Things that don’t fit in the other categories and things I forgot to pick a category for.

  • Distress

    NHS England is starting to use a new term in regard to trans people, and particularly trans and non-binary teens who kill themselves over lack of treatment and NHS support: gender distress. That’s not the term used in existing medical literature – that’s gender dysphoria, and more recently gender incongruence. And the reason the new term has been coined is to muddy the waters and imply that these dead kids suffered from a pathological condition.

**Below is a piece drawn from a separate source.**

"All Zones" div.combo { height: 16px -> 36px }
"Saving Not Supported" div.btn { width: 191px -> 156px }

    As Sarah Clarke put it on Bluesky: “Young people who died with gender distress” just sounds so much nicer and cleaner than “Trans kids we drove into a state of suicidal despair”.

    There is such a thing as gender distress, as Talia Bhatt explains in this excellent thread. But it’s not something that exists within us. It’s something that’s imposed on us. Bhatt:

    Existing in a body that doesn’t feel like your own, whose contours and workings and machinery feel foreign to you no matter how long you’ve inhabited them, *is* distressing. Maddening, even. What’s worse is knowing who’s keeping you there.

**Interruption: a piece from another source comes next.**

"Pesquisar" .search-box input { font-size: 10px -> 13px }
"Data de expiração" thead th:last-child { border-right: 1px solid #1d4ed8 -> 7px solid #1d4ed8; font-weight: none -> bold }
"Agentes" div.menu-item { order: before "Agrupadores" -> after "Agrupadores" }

    What’s worse is friends and family and loved ones letting you exactly what the limits of their love are, that you could be the same person, but will be treated as dead or alien if you choose to change the things about yourself you like the least. What’s worse is this being normalized.

    What’s worse is having to confront, day after day, the powerlessness of your position as doctors, legislators, parents, anyone in a position of authority over you bars you from doing the one thing you need to do the most. Making it clear that you don’t own your own body. It isn’t yours to claim.

    …People have the gall to locate the resulting distress entirely within trans people ourselves, as though we are ticking time bombs of hysteria rather than utterly dehumanized, unpersoned, abject PEOPLE, who are doing our best to keep it together in a world that wants to own our most intimate aspects.

  • Love is a doing word

    This, by Girl on the Net, is very good.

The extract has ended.